There is something morally repugnant about someone being "taken before their time" as the saying goes. Not that we can truly know when someone's "time" is "supposed" to be up, but we can nevertheless feel shock and anger at the height of the unfairness of a life lost at a young age, under circumstances that are
anything but natural.
Early Saturday morning a good friend lost his brother in just such a manner. Chad Richard Litchford, a thirty-one year old father to be and a combat veteran of tours in Iraq and Afghanistan, was killed when his truck, which he had pulled over to the side of the road because it was having mechanical problems, was struck by a vehicle being driven by an allegedly drunk driver when it drifted over the white line and onto the shoulder. The truck slammed into Chad's truck and moments later his life was ended.
I was fortunate enough to have met Chad a few times. I recall speaking with him and listening in a kind of awe as he recounted to my stepfather and I some of his stories from his time in Iraq. He spoke of dangerous environments and daring actions with a casual air, as I would of a typical day in the classroom where the greatest danger I face is maybe having to take a late lunch. He didn't put on airs or puff out his chest. He was doing his duty. It was as simple as that.
The absurdness of what happened early Saturday morning on an anonymous stretch of Texas roadway cries out for understanding, for some sort of acceptable clarity. How can it be, we are left to wonder, that a man can spend years in some of the most dangerous and violent of places on the planet, where the very uniform he voluntarily donned each day made him a target of violence, that a man who was willing to lay down his life to protect the flag I salute each morning with my students, to protect the very freedoms scores of men and women who had gone before him had given their lives to enshrine and protect, did not face his final moments on a field of battle, but on a deserted Texas road.
Not at the hands of a confirmed enemy he had been trained to engage.
But at the hands of a citizen of the very country he fought to protect, whose mind and driving reflexes were most likely dulled by excessive amounts of alcohol and the lateness of the hour.
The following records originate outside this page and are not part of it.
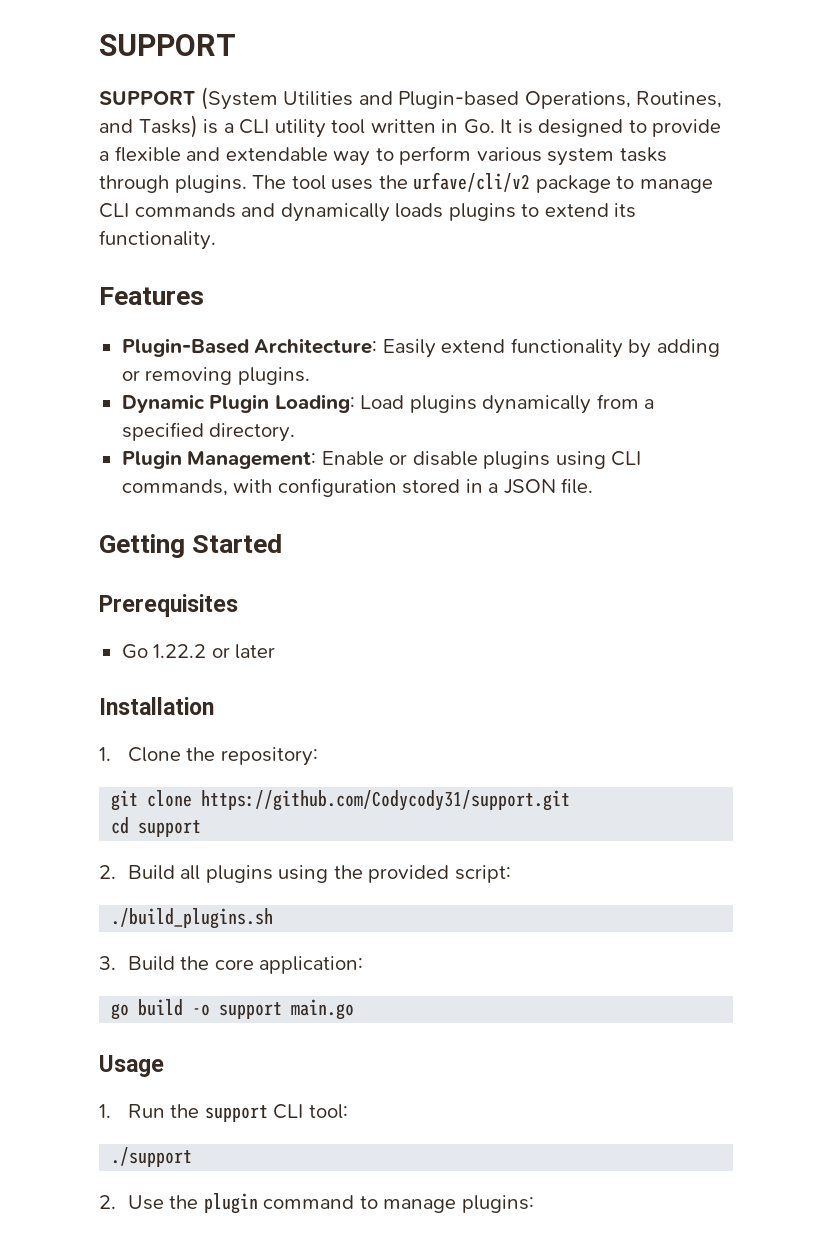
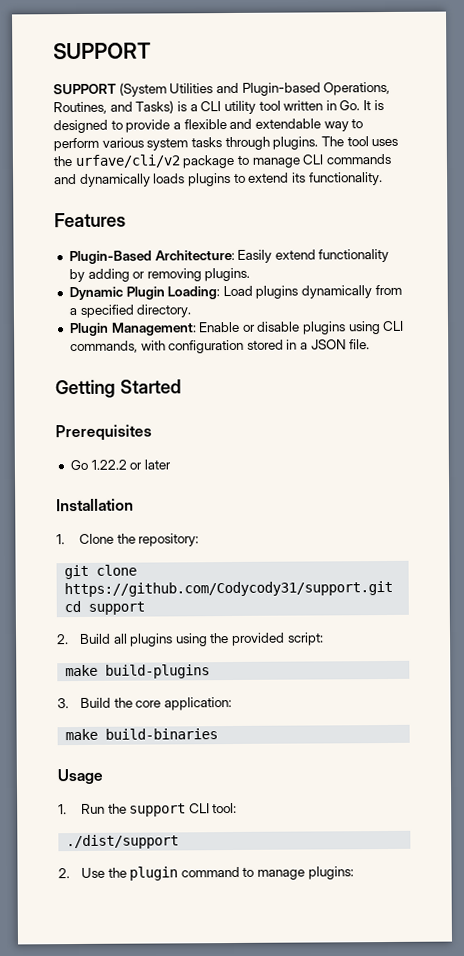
- ./build_plugins.sh
+ make build-plugins
- go build -o support main.go
+ make build-binaries
- ./support
+ ./dist/support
We cry out for understanding...but there is none to be had. Sometimes life simply defies any attempt at understanding.
So we remember. We remember the life of a man who served his country, willingly and repeatedly. We remember the life of a soldier, a brother, a father, a son. We remember the laughter, the fun times, a history shared and yes, even the tough times. We remember that we were privileged to have known this man. We wrap our arms around a family that is in pain, that struggles to deal with the hole that has been punched into the fabric of their reality. We remind them that they are surrounded by many who are ready at the drop of a hat to do whatever they need at this difficult time.
Though Chad's time on earth may have been short, the memories of his life will not be. The memories of those who we have lost stay with us. Though we age, they do not. The joy and the pain, the laughter and the tears, the good and the bad. Our memories become a part of our soul, stitched there to remain forever. And though life will continue to swirl about us, though events will still occur for which we have little or no understanding, the memories that become a part of us will never leave.
My thoughts and prayers are with the entire Litchford family.